Esse conto é uma história de vingança. Não existem forças demoníacas ou fantasmas nessa história. São apenas dois homens, sendo que um deles quer destruir com o maldito sujeito que pegou sua mulher. Mas, antes ele quer se divertir um pouquinho. E, para isso, ele atrai o sujeito até o seu apartamento e lhe faz uma proposta simples: se ele conseguir der a volta no prédio se equilibrando no ressalto do edifício, ele pode fugir com a mulher e 20.000 dólares. Não existe uma pegadinha (ou será que existe?); apenas deve dar a volta pelo ressalto. E a partir daí temos as horas mais angustiantes de uma história de ficção.
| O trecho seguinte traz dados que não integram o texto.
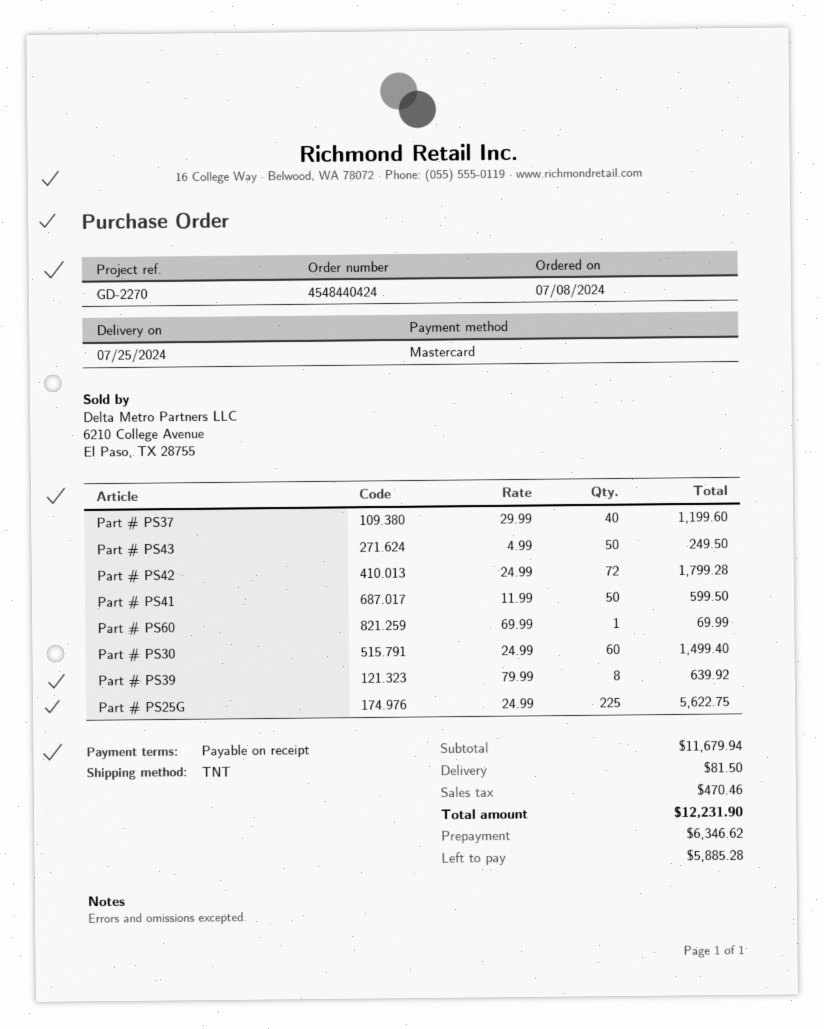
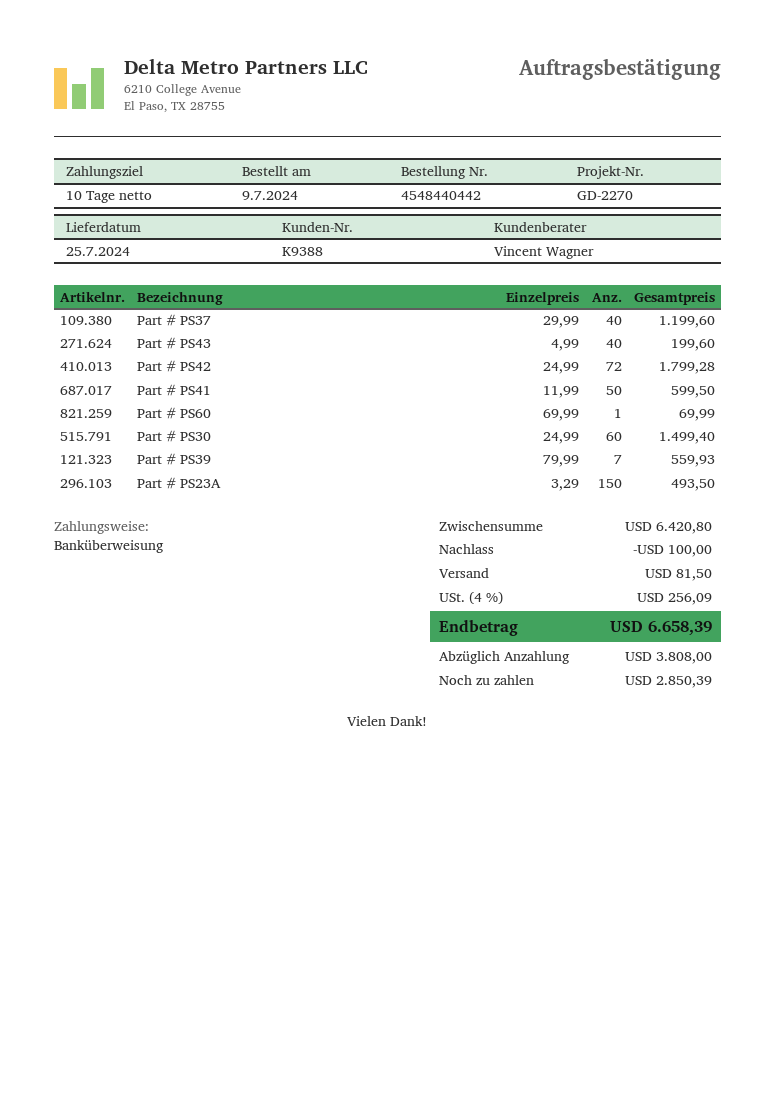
order number: 4548440424 -> 4548440442
order date: 2024-07-08 -> 2024-07-09
payment terms: on receipt -> 10 days
payment method: Mastercard -> bank transfer
Part # PS43: 50 x 4.99 = 249.50 -> 40 x 4.99 = 199.60
Part # PS39: 8 x 79.99 = 639.92 -> 7 x 79.99 = 559.93
Part # PS25G: 225 x 24.99 = 5622.75 -> none
Part # PS23A: none -> 150 x 3.29 = 493.50
subtotal: 11679.94 -> 6420.80
discount: none -> 100.00
tax: 470.46 -> 256.09
total: 12231.90 -> 6658.39
deposit: 6346.62 -> 3808.00
balance: 5885.28 -> 2850.39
A ambientação é simples e não precisa ser muito desenvolvida. As motivações dos personagens também são simples. Algumas partes da história nos deixam tensos: a parte em que o pombo começa a bicar as pernas do protagonista é o momento gore do conto. King tinha que incluir um momento desses, hein? Dá agonia ver a descrição do maldito pombo. Essa é uma daquelas cenas igual àquela em que um gancho é passada no quadro-negro. Só de imaginar já nos deixa nervosos. Não vou dar spoilers já que a história é pequena, mas ela vale muito a pena.

Mais uma vez, King se mostra um mestre em traçar perfis totalmente verossímeis de pessoas. Talvez o que nos amedronte no conte é a total e completa ausência de um terror sobrenatural. Não há nada disso; tudo é real. O antagonista é só um criminoso filho da mãe que você poderia cruzar em qualquer lugar. Talvez um marido agressivo que não dava atenção devida à sua esposa. Ou aquele cara sacana que fica no bar fumando um cigarro e xingando a esposa, mas não quer que ela o traia de jeito nenhum.

Outro ponto que vale destacar é que o protagonista também não é o protótipo de mocinho (ou de herói). É só um professor de golfe que traçou a mulher do cara cheio da grana. Nem se deu conta de quem era o marido; apenas aproveitou a oportunidade de pegar uma mulher. No fim da história, ele também toma decisões questionáveis para aquilo que acreditamos ser o protótipo de um herói. Achei a história mediana, mas após ter lido Dança Macabra, pude entender um pouco de como funciona as engrenagens por trás da mente do autor.